Although alcohol consumption in AYAs has declined over the last decades, it remains an important health burden in this age group.27 Binge drinking, defined as five or more alcoholic drinks in a row, is the most common pattern of drinking in adolescents and young adults aged 18-25 years.27 This pattern of alcohol consumption places AYAs at much higher risk for advanced forms of NAFLD later in life given that significant fibrosis progression was noted over a follow-up period of almost 14 years in subjects with established NAFLD who report heavy episodic drinking.28 Furthermore, any lifetime alcohol use in patients with NASH was shown to increase HCC risk 3.6 times (95% CI, 1.5-8.3; P = 0.003).29

SMOKING

Young adults (aged 25-44 years) have the highest prevalence of cigarette smoking among all age groups in the United States.30 Moreover, two thirds of adults who had ever smoked daily started doing so before the age of 18 years. The possible consequences of smoking for NAFLD progression have been demonstrated in a large cohort of adults with biopsy-proven NAFLD, where significant association between history of smoking and liver fibrosis (LF) was noted.31

LIFESTYLE

The unhealthy lifestyle of AYAs includes skipping meals, higher intake of fast food and energy-dense snacks, significant use of sugar-sweetened beverages, and physical inactivity. A longitudinal Australian study32 showed that this “Western diet” was associated with NAFLD, but the association was attenuated after adjusting for baseline BMI, suggesting that obesity is the leading pathogenic mechanism. Healthy diet reduced the risk of NAFLD (odds ratio [OR], 0.63; 95% CI, 0.41-0.96; P = 0.033) in adolescents with central obesity at the time of follow-up. Another cross-sectional study in overweight and obese adolescents (mean age of 15.4 years) evaluated the effect of sugar and fat intake as determinants of HS and visceral obesity.33 High-fat diet, defined as >35% of daily energy intake from fat, increased the risk of having NAFLD by 12-fold.
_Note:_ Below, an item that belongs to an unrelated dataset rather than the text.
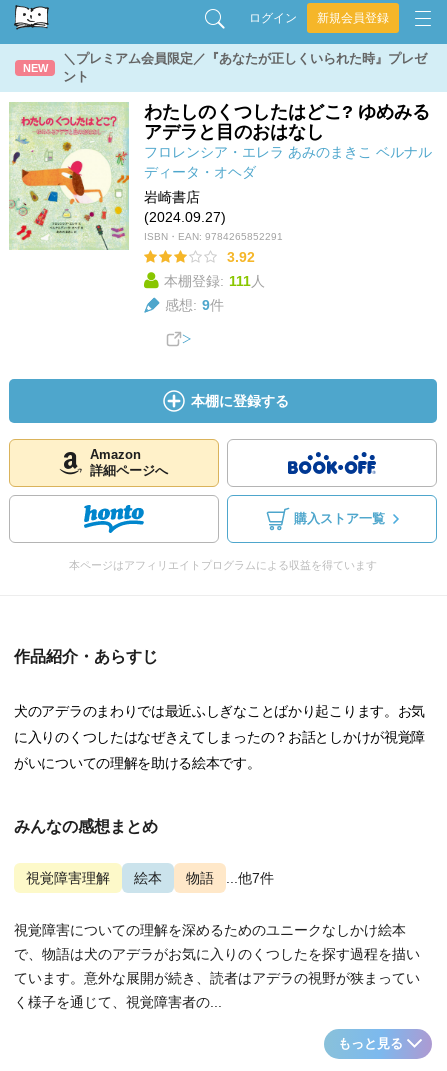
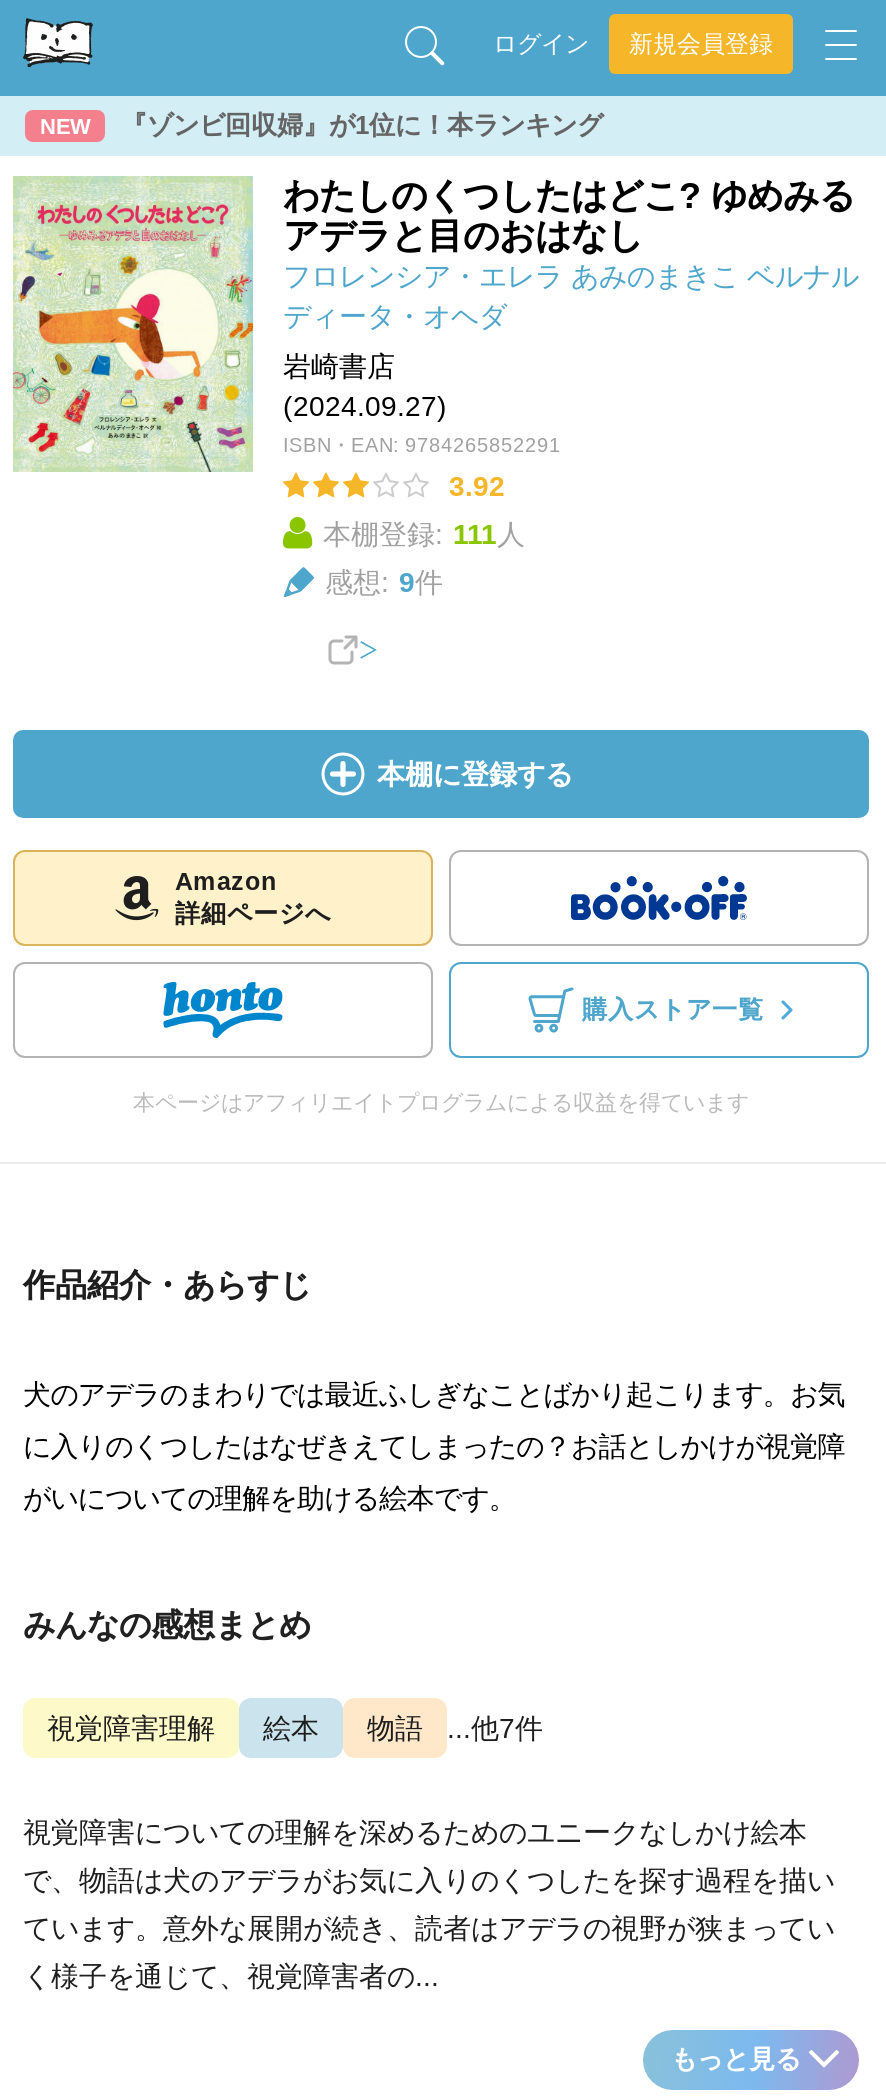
[63,51,427,84] ＼プレミアム会員限定／『あなたが正しくいられた時』プレゼ | ント -> [121,110,603,140] 『ゾンビ回収婦』が1位に！本ランキング

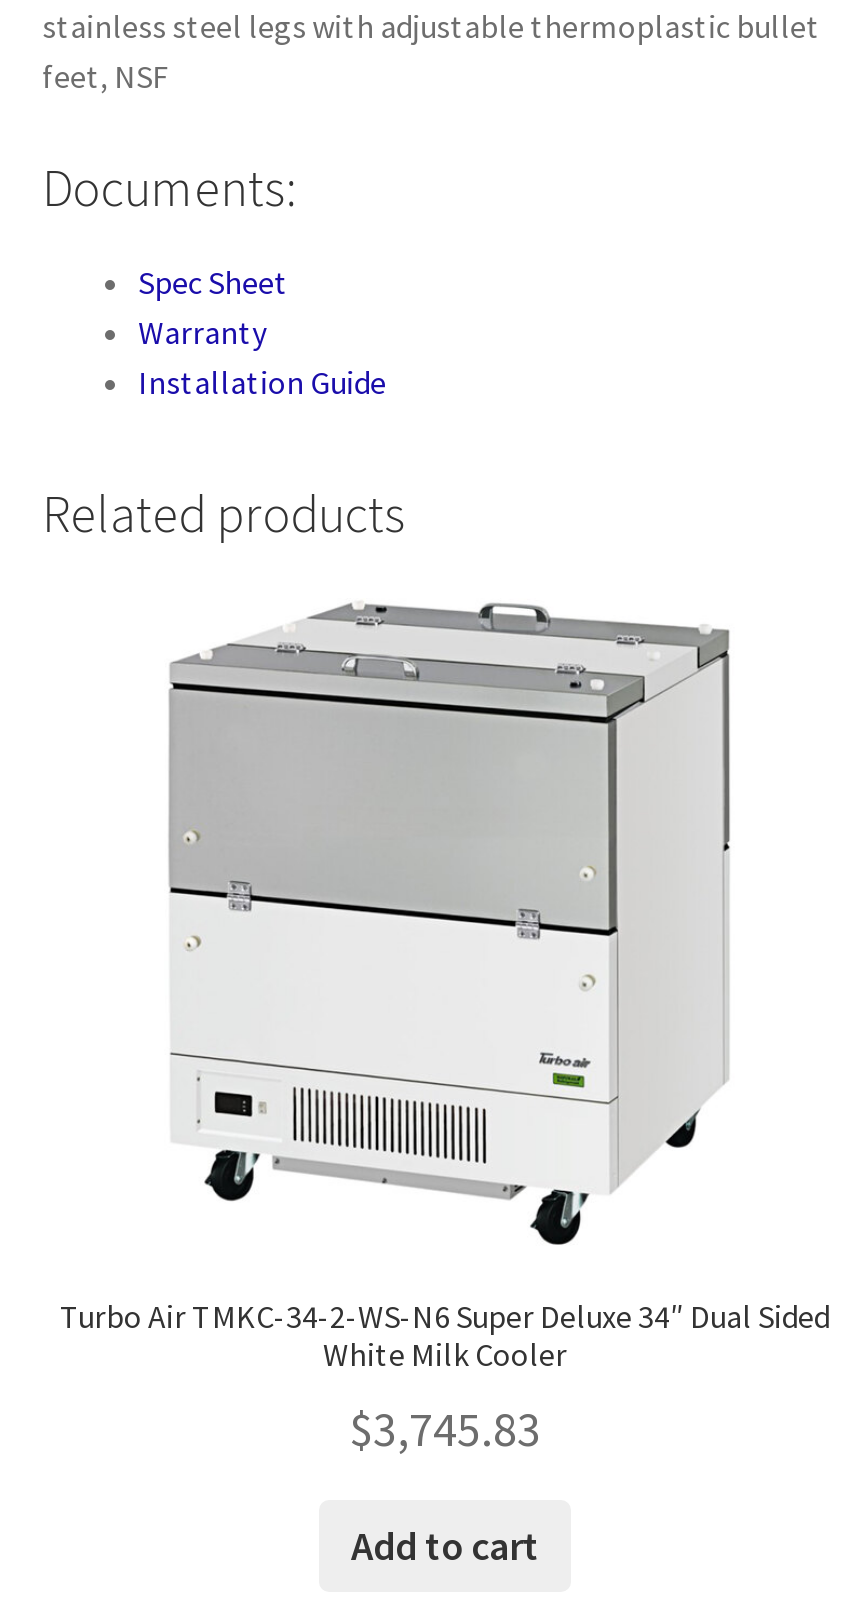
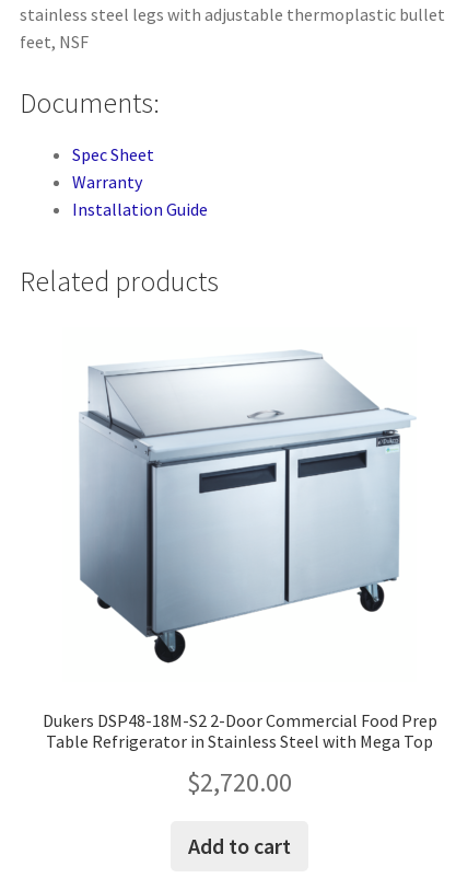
[60,602,830,1459] [image] | Turbo Air TMKC-34-2-WS-N6 Super Deluxe 34″ Dual Sided | White Milk Cooler | $3,745.83 -> [42,331,437,799] [image] | Dukers DSP48-18M-S2 2-Door Commercial Food Prep | Table Refrigerator in Stainless Steel with Mega Top | $2,720.00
On the other hand, increased total sugar intake, soda consumption, and low fiber were positively associated with visceral adiposity, but not NAFLD. Despite several studies on adverse metabolic effects of fructose, a recent meta-analysis did not confirm an independent risk for NAFLD.34

SEX AND ETHNICITY

Sexual maturation has been associated with increased total body fat and subcutaneous adipose tissue in females, whereas males tend to deposit more visceral adipose tissue in the abdominal region, a difference that becomes more marked in young adulthood. Visceral fat was noted to be an independent predictor of degree of necroinflammation and stage of fibrosis in NAFLD,35 thus explaining sex differences of NAFLD prevalence in AYAs. Most studies report male sex as a risk factor for NAFLD in AYAs8, 9 and numerically higher prevalence in pubertal and postpubertal male adolescents than in females.11, 36 One exception is an Australian cohort where higher NAFLD prevalence in female adolescents was observed.12 Independent of body fat changes, physiological reduction of insulin sensitivity and decreased adiponectin levels during puberty might also play roles in the development of NAFLD.37 Physiological pubertal alterations and sex hormones production were suggested as the main pathogenic mechanism for changing histological features of NAFLD (pediatric vs. adult type) when subjects pre-, during, and post-puberty were compared.38

In the United States, both pediatric and adult studies have consistently reported highest NAFLD prevalence in Hispanics and lowest in African Americans.11, 39 NAFLD prevalence was also highest among Hispanic young adults of Mexican descent (35.3%).8 Potential underlying mechanisms for these ethnic disparities include different body fat distribution, genetic predisposition, and diet, among many other factors. Genetic risk was demonstrated in a study showing that the patatin-like phospholipase domain-containing 3 I148M variant manifested early in life of Hispanic children and adolescents and was associated with higher liver fat and lower levels of high-density lipoprotein cholesterol.40

Reproductive Health and NAFLD

Recent evidence suggests that NAFLD may be associated with compromised reproductive health in both women and men, an issue of utmost importance in the AYA age group.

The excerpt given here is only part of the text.